* [The task] If a line in the entries below includes "viewBox", show that line.
──────── Excerpted records ────────
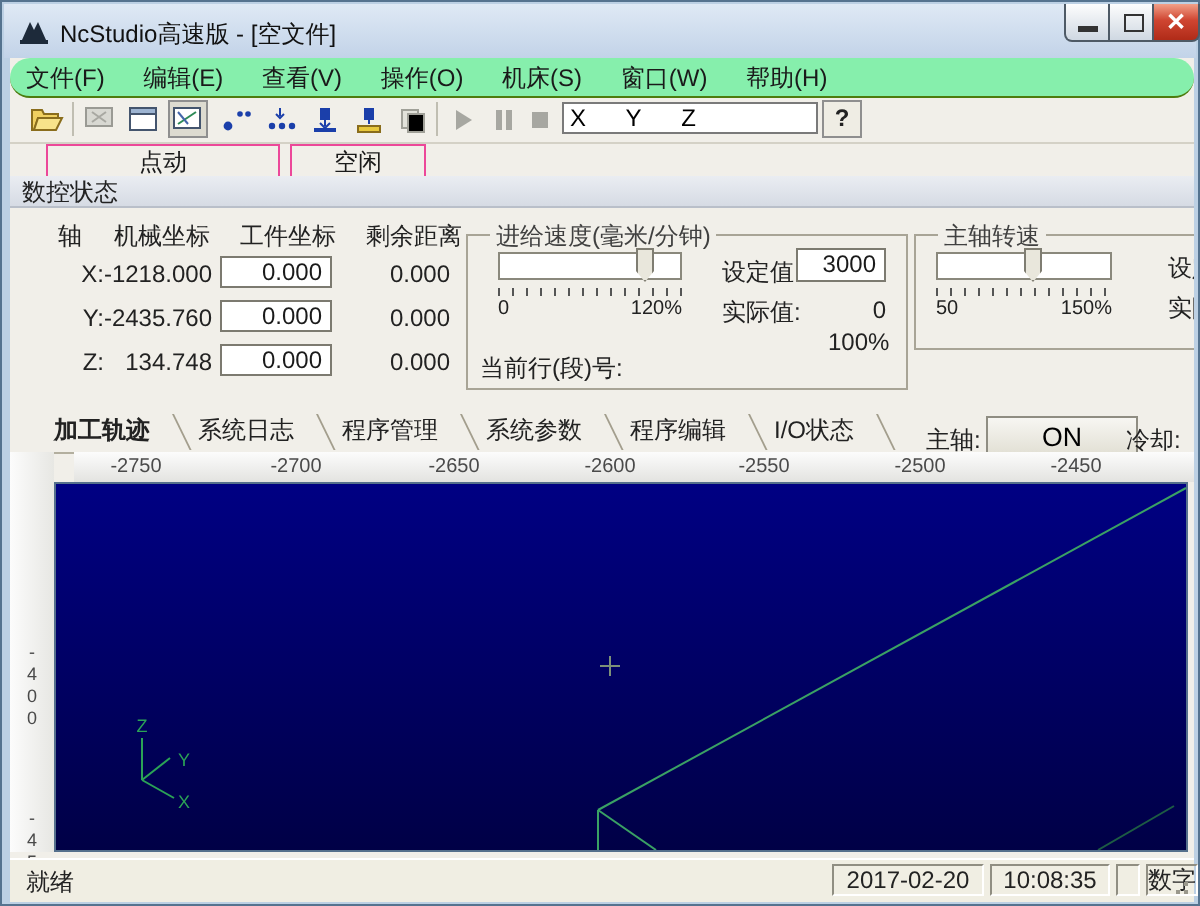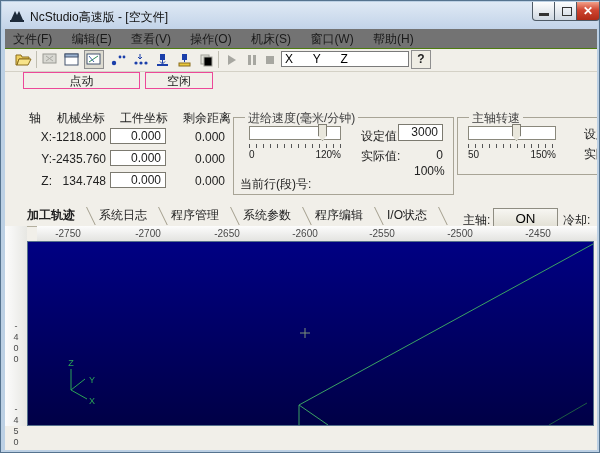--- a/index.html
+++ b/index.html
@@ -22,8 +22,8 @@
   .glyph-x{color:#fff;font-weight:bold;font-size:12px;line-height:18px;}
   
   .client{position:absolute;left:4px;top:28px;width:592px;height:421px;background:#f1efe9;overflow:hidden;}
-  .menubar{position:absolute;left:0;top:0;width:100%;height:19px;background:#737373;
-           border-bottom:1px solid #4d7c0f;}
+  .menubar{position:absolute;left:0;top:0;width:100%;height:19px;background:#86efac;
+           border-bottom:1px solid #4d7c0f;border-radius:10px;}
   .menu-item{display:inline-block;padding:2px 8px 0 8px;}
   .toolbar{position:absolute;left:0;top:20px;width:100%;height:22px;background:#f1efe9;
            border-bottom:1px solid #d4d1c6;}

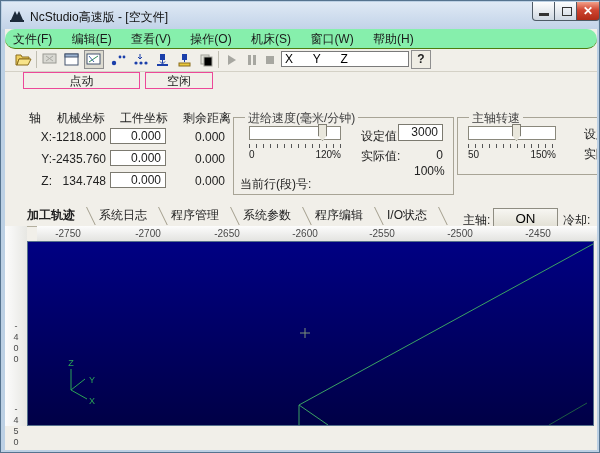--- a/index.html
+++ b/index.html
@@ -208,6 +208,7 @@
         <div class="modebox" style="left:140px;width:68px">空闲</div>
       </div>
 
+      <div class="panelheader">数控状态</div>
       <div class="panelbody">
 
         <span class="pb-label" style="left:24px;top:6px">轴</span>

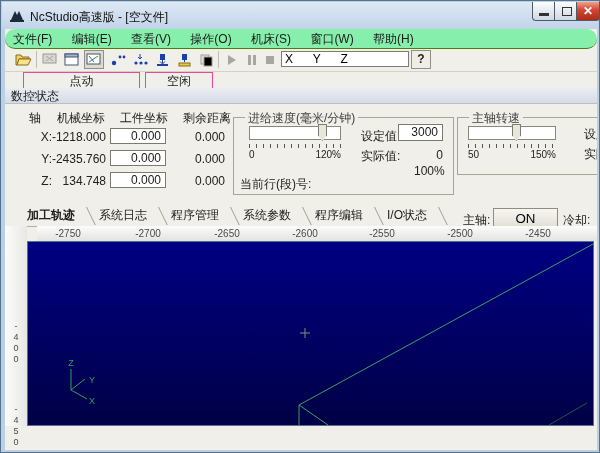--- a/index.html
+++ b/index.html
@@ -54,7 +54,7 @@
   .ticks{position:absolute;height:4px;background:repeating-linear-gradient(90deg,#555 0 1px,transparent 1px 7px);}
   .valbox{position:absolute;border:1px solid #7c7a70;background:#fff;text-align:right;
           padding:0 4px 0 0;line-height:15px;box-sizing:border-box;}
-  .on-btn{position:absolute;left:488px;top:104px;width:65px;height:19px;border:1px solid #8f8d82;
+  .on-btn{position:absolute;left:488px;top:104px;width:76px;height:19px;border:1px solid #8f8d82;
           background:linear-gradient(180deg,#f7f6f2,#e3e1d6);text-align:center;line-height:18px;}
   
   .tabstrip{position:absolute;left:0;top:178px;width:100%;height:19px;border-bottom:1px solid #b3af9f;}

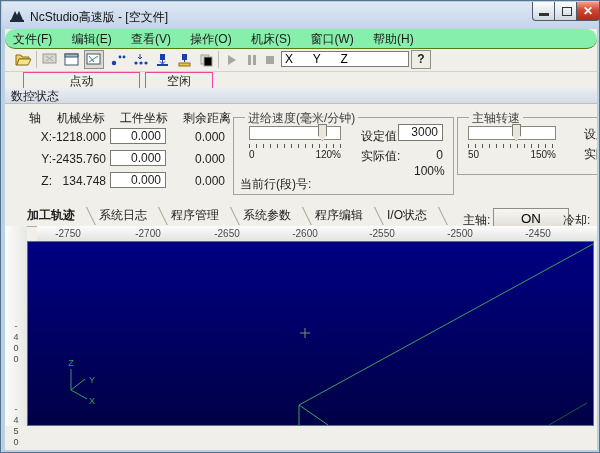--- a/index.html
+++ b/index.html
@@ -308,6 +308,18 @@
       </div>
     </div>
 
+    <div class="statusbar">
+      <span class="sb-ready">就绪</span>
+      <span class="sb-pane" style="left:411px;width:76px">2017-02-20</span>
+      <span class="sb-pane" style="left:490px;width:60px">10:08:35</span>
+      <span class="sb-pane" style="left:553px;width:12px"></span>
+      <span class="sb-pane" style="left:568px;width:26px">数字</span>
+      <svg class="grip" viewBox="0 0 12 12">
+        <rect x="8" y="8" width="2" height="2" fill="#9a988c"></rect>
+        <rect x="4" y="8" width="2" height="2" fill="#9a988c"></rect>
+        <rect x="8" y="4" width="2" height="2" fill="#9a988c"></rect>
+      </svg>
+    </div>
   </div>
 </div>
 

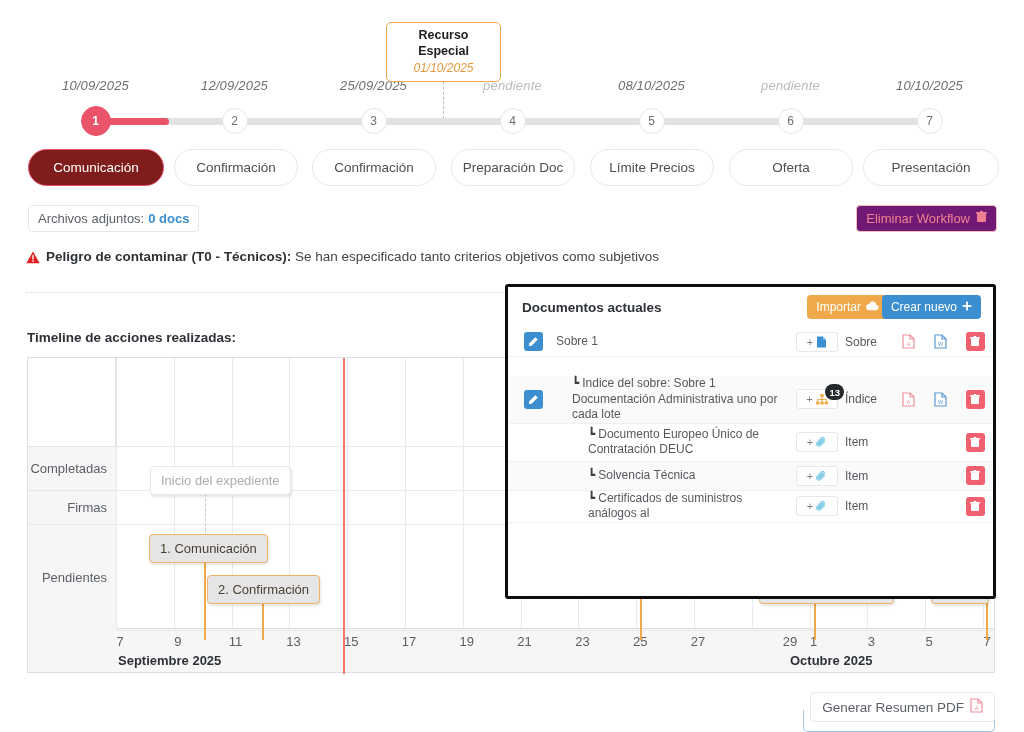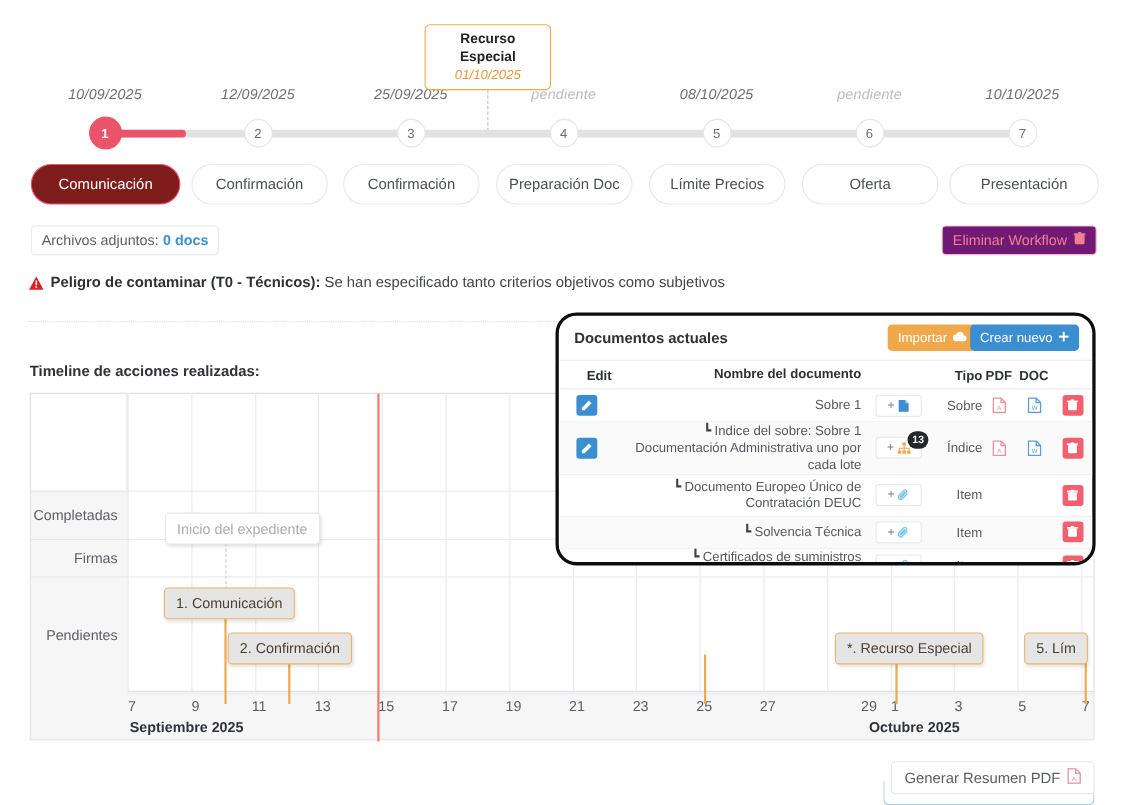--- a/index.html
+++ b/index.html
@@ -149,9 +149,9 @@
   
   .docs {
     position: absolute; left: 505px; top: 284px;
-    width: 491px; height: 230px;
-    background: #fff; border: 3px solid #0d0d0d; border-radius: 19px;
-    overflow: hidden; z-index: 20; text-align: right;
+    width: 491px; height: 315px;
+    background: #fff; border: 3px solid #0d0d0d; border-radius: 3px;
+    overflow: hidden; z-index: 20;
   }
   .docs-head {
     position: relative; height: 40px; padding: 0 14px;

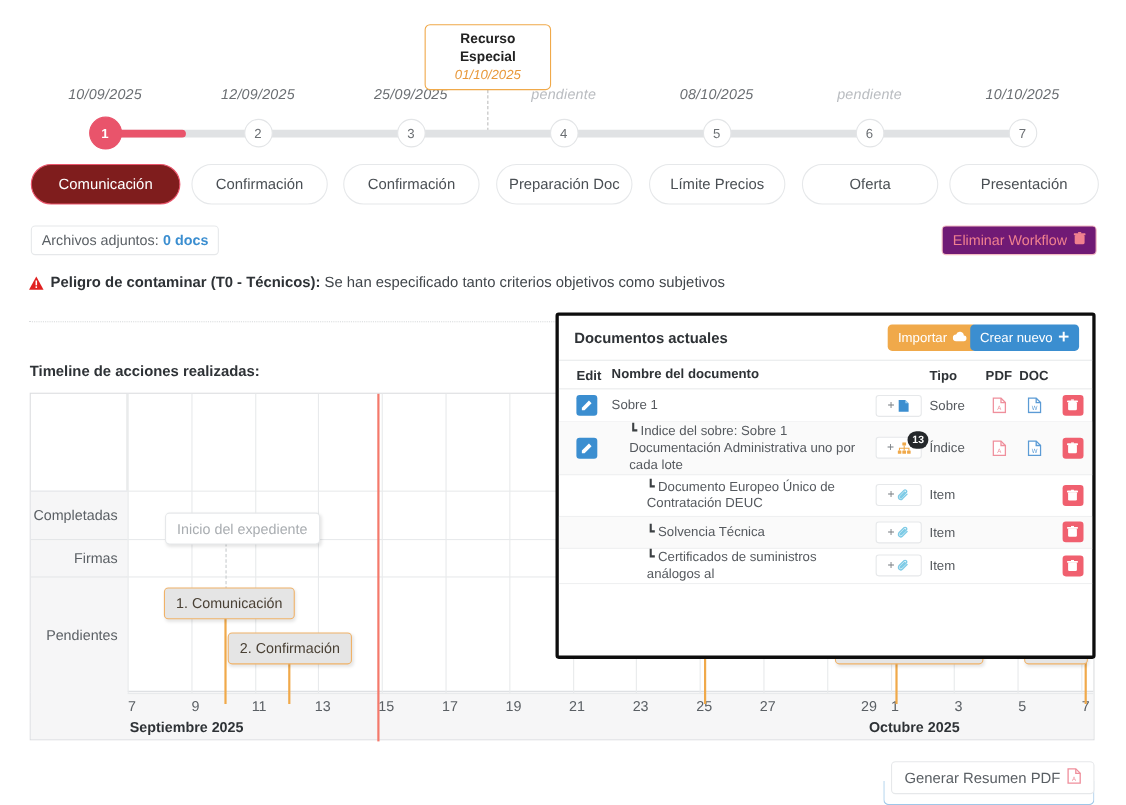--- a/index.html
+++ b/index.html
@@ -393,15 +393,6 @@
       </div>
     </div>
     <div class="docs-table" id="doctable">
-        <div class="dt-head">
-          <div class="c-edit">Edit</div>
-          <div class="c-name">Nombre del documento</div>
-          <div class="c-add"></div>
-          <div class="c-type">Tipo</div>
-          <div class="c-pdf">PDF</div>
-          <div class="c-doc">DOC</div>
-          <div class="c-del"></div>
-        </div>
         <div class="dt-row" style="min-height: 30px;">
           <div class="c-edit">
             <div class="ic-edit">

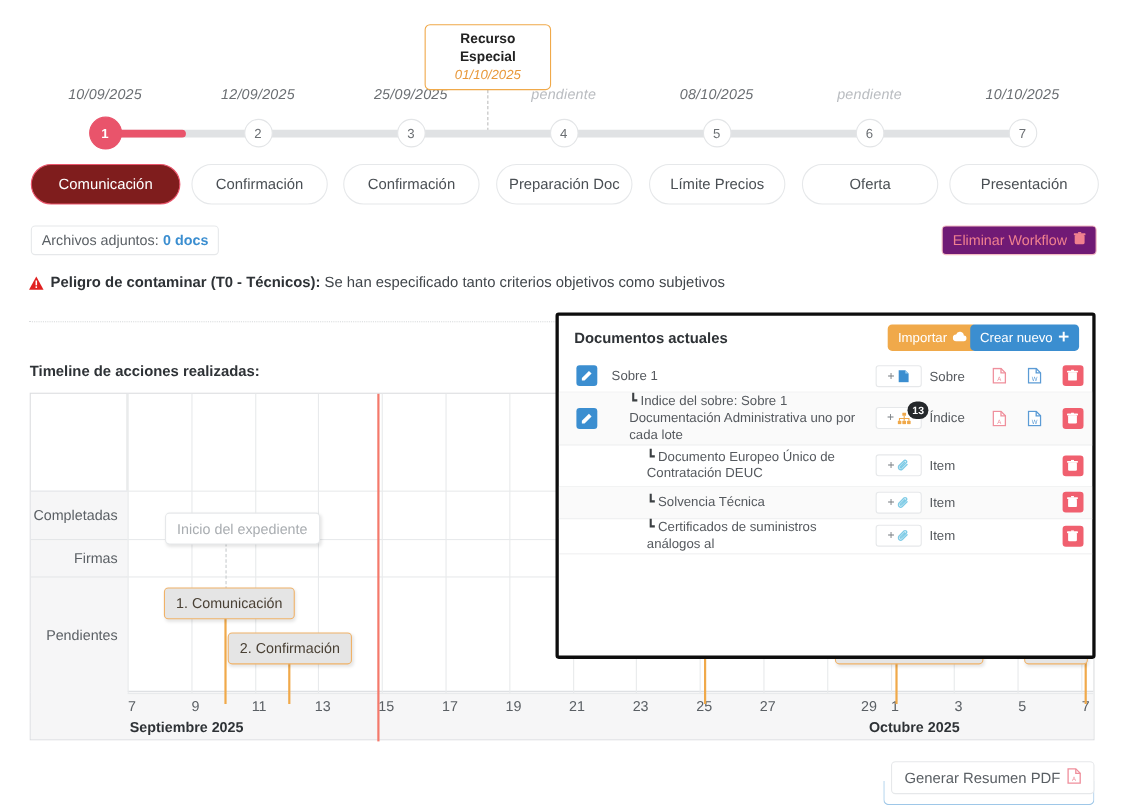--- a/index.html
+++ b/index.html
@@ -436,7 +436,7 @@
             </div>
           </div>
         </div>
-        <div class="dt-row alt" style="min-height: 38px;">
+        <div class="dt-row alt" style="min-height: 38px; margin-top: 19px;">
           <div class="c-edit">
             <div class="ic-edit">
               <svg width="11" height="11" viewBox="0 0 11 11">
────────
* [The answer]
+      <svg class="grip" viewBox="0 0 12 12">
               <svg width="11" height="11" viewBox="0 0 11 11">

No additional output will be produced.